長時間に渡る取り調べで、幻夢劉は既に疲れ果てていた。
そもそも幻夢劉は怪我人でもある。
……狩人たちにに仇をなす【劉】が怪我をしていようと、ハンターズギルドは一向にお構いなしだが。
若干血の気が引いて貧血気味の幻夢劉は、それでもヤチルに先を促した。
「まぁいいや。…何?」
「……どうして私をここへ呼んだんですか?」
自分よりも優秀な担当はいくらでも居るだろうに、なぜ処刑される危険性を高めてまで自分を選んだのか。
ヤチルの問いに幻夢劉は深く考えずにボソリと答えた。
「あぁ……。だって、最期にアンタに俺の顔覚えておいてもらおうと思って。」
「顔を?」
「そ。……何の特徴もない俺の顔を正確に覚えているのが雨京だけとか嫌すぎるじゃん?」
幻夢劉の顔は、本人が言う通り『何の特徴もない』
これを覚えておくには自分の記憶力だけでは至難の業だな、とヤチルは思った。
「アイツさぁ、写実眼持ってるくせにめちゃくちゃ記憶力良いの。1度でも目に写したものは忘れないんだよ、アイツ。」
幻夢劉は言葉を続ける。
「アイツ……以外にも何人かいるけど、【劉】って幻惑の化粧が効かないんだよね。」
「えっ。」
「だからさ、今回の襲撃も俺だ、ってバレバレだった。」
「……それ、は最初、から……?」
幻夢劉から明かされた真実にヤチルは驚愕を隠せなかった。
「当たり前だろ?アイツ、へらへら嗤ってたじゃん?……アイツ、面白くなりそうな事があると途端に黙るんだよ。」
いつも聞いてねぇことまで言うお喋り好きな癖にな。
そう言って幻夢劉は椅子の上で身体を伸ばした。
取り調べに付き添ったギルドバード・エレフィラが『私語は慎むように』と幻夢劉に忠告する。
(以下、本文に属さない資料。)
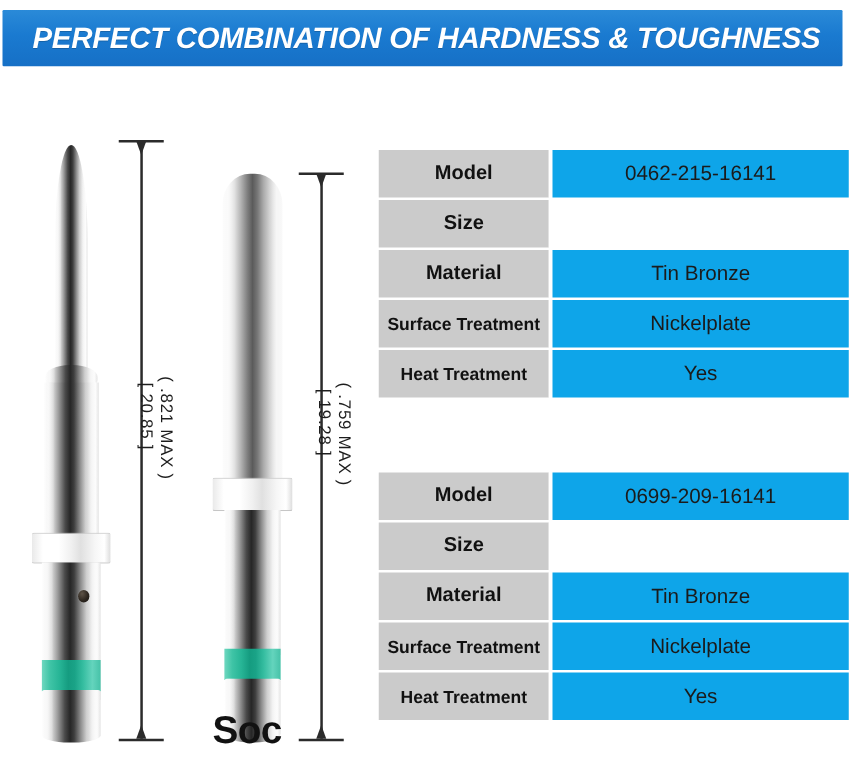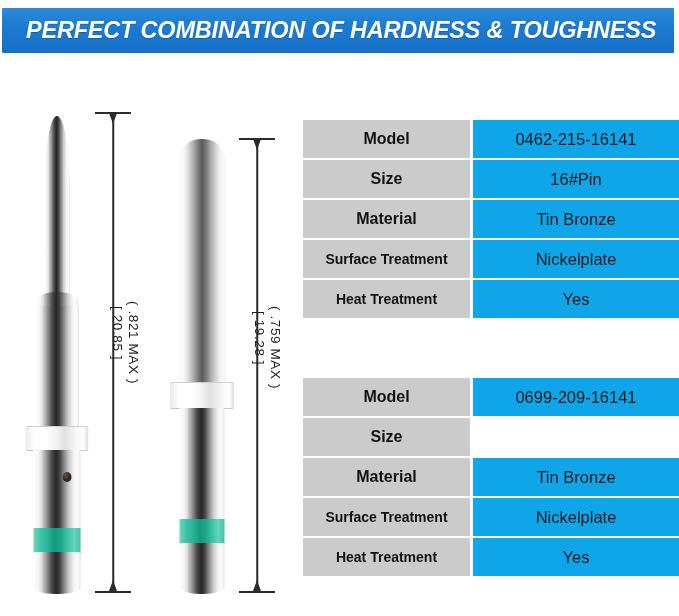--- a/index.html
+++ b/index.html
@@ -178,7 +178,7 @@
     margin-bottom:2px;
   }
   .spec-key{
-    width:167px;
+    width:136px;
     background:#cbcbcb;
     display:flex; align-items:center; justify-content:center;
     font-weight:bold;

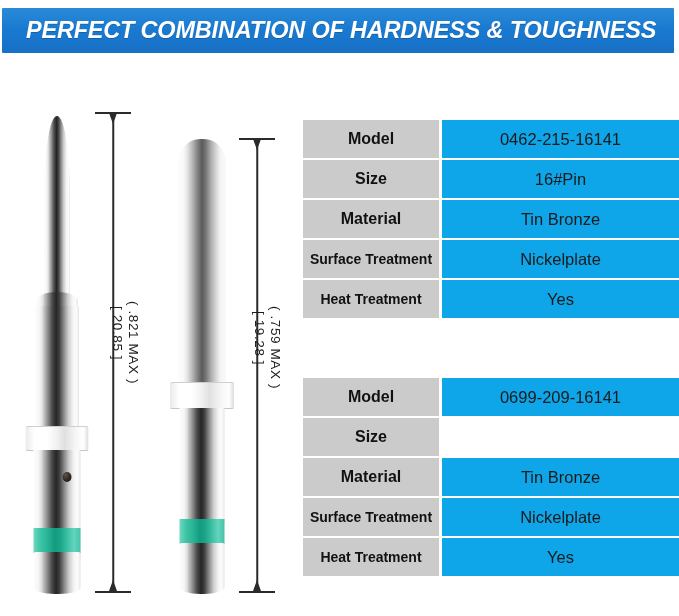--- a/index.html
+++ b/index.html
@@ -285,7 +285,6 @@
   <div class="spec-row">
     <div class="spec-key">Size</div>
     <div class="spec-gap"></div>
-    <div class="spec-val">16#Pin</div>
   </div>
 
   <div class="spec-row">

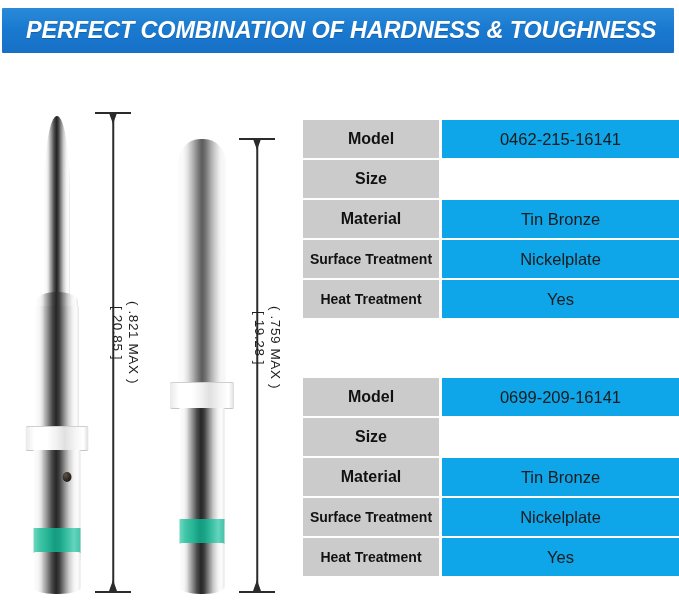--- a/index.html
+++ b/index.html
@@ -272,6 +272,7 @@
   <div class="dim-text" style="left:268px; top:250px;">( .759 MAX )</div>
   <div class="dim-text" style="left:252px; top:255px;">[ 19.28 ]</div>
 
+  <div class="part-caption" style="left:170px; top:510px;">Soc</div>
 </div>
 
 <div class="spec-table" style="left:303px; top:120px;">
もう話すことは底を尽いて。エレフィラはヤチルを連れて拘置所を後にした。
経費の関係もあり盛大にもてなすことは出来ないが、エレフィラはギルドバードを代表してヤチルに謝辞を述べている。
「ご協力、ありがとうございました。おかげさまで幻夢劉の調書を取ることができましたし、これで学院側も納得してくれることでしょう。」
「あ、はい。…、…それは、良かったです…。」
「本当にお疲れ様でした。隊舎の宿泊施設で恐縮ですが、部屋をご用意しましたのでゆっくり身体を休めてください。」
「ありがとう、ございます…。」
けれど、エレフィラの述べる謝辞をヤチルはどこか上の空で聞いていた。
耳の中で幻夢劉の声が反響する。
──アイツは最初から、知っていたよ。
───最初から、知っていた?
最初って、どこから?
もしかして、
もしかして、コハク先輩が死んだときから?
(………確かめなくちゃ、いけない。)
全てを知っているものが、まだ生きているのなら。
その日の夜。
ハンターズギルドが所有するギルドバードの隊舎から、1人の巡視隊員が姿を消した。
第17話です。よろしくおねがいします。